Working on your muscles may help delay the onset of Alzheimer’s symptoms, researchers have revealed.
Researchers from the Federal University of São Paulo and the University of São Paulo in Brazil have found strong evidence that resistance training — which involves training muscles against a weight or force — can have significant effects on the brains of dementia patients.
Before you hastily renew your gym membership or ditch the home gym equipment, it’s worth bearing in mind that this was a mouse model study. Nevertheless, the same principles probably apply to humans.
“This confirms that physical activity can reverse neuropathological changes that cause clinical symptoms of the disease,” says neuroscientist Henrique Correia Campos of the Federal University of São Paulo (UNIFESP).

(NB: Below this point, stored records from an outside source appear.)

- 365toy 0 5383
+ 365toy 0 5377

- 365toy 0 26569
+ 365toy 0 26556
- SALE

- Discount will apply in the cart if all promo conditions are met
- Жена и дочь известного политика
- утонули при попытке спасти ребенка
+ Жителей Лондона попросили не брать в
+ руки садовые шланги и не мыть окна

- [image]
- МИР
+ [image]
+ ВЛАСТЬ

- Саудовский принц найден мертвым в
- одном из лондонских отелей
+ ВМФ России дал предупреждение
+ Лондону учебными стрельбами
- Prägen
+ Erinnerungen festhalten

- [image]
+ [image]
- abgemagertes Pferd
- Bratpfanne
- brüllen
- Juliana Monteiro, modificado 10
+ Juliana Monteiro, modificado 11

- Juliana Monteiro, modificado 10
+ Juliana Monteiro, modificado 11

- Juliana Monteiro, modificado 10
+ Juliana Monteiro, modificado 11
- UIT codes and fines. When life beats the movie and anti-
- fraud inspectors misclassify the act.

Mice with a genetic mutation that causes beta-amyloid plaques to build up in the brain – as seen in individuals with Alzheimer’s disease – were subjected to a four-week resistance exercise program with ladders and weights before being compared to mice without the mutation.
Not only was plaque buildup reduced after exercise, the levels of the hormone corticosterone in the plasma of the strength training mice were comparable to the plasma levels of mice from the control group. Corticosterone is similar to cortisol in humans, which is produced when the body is under stress, and has previously been linked to Alzheimer’s disease.
Because Alzheimer’s disease and other dementias can cause wandering and restlessness in mice, the team also tested the beta-amyloid plaque mice for anxiety. Resistance training seemed to help here, too.
“We also observed the behavior of the animals to assess their anxiety in the open field test and found that resistance exercise reduced hyperlocomotion to similar levels to the controls in mice with the phenotype associated with Alzheimer’s disease,” says neuroscientist Deidiane Elisa Ribeiro of the University of Sao. Paulo in Brazil.
Aside from keeping in mind possible differences between the physiology of mice and humans, the exact role that protein plaques play in Alzheimer’s disease is still being debated, leaving room for debate about the extent of benefits that resistance training could provide. have for patients with dementia.
Still, resistance training has few drawbacks, especially as we age. It increases muscle mass and strength, increases bone density, aids balance and makes daily tasks easier to perform. It’s also one of those exercises that gets easier to stick with as you get older, so there are few excuses not to add it to your daily routine. The sooner the better!
Previous studies have noted how this particular type of exercise can strengthen connections in the brain that are likely to break when dementia sets in, so it seems that activity like this may protect against dementia and ease symptoms – assuming the same effects have been shown in the human of course.
Scientists are still trying to untangle the relationship between Alzheimer’s disease, its underlying causes, and the overall effects of aging on the body, but resistance training could help in all three areas.
“The main possible reason for this effectiveness is the anti-inflammatory effect of resistance exercise,” says UNIFESP neurophysiologist Beatriz Monteiro Longo.
The research has been published in Frontiers in neuroscience.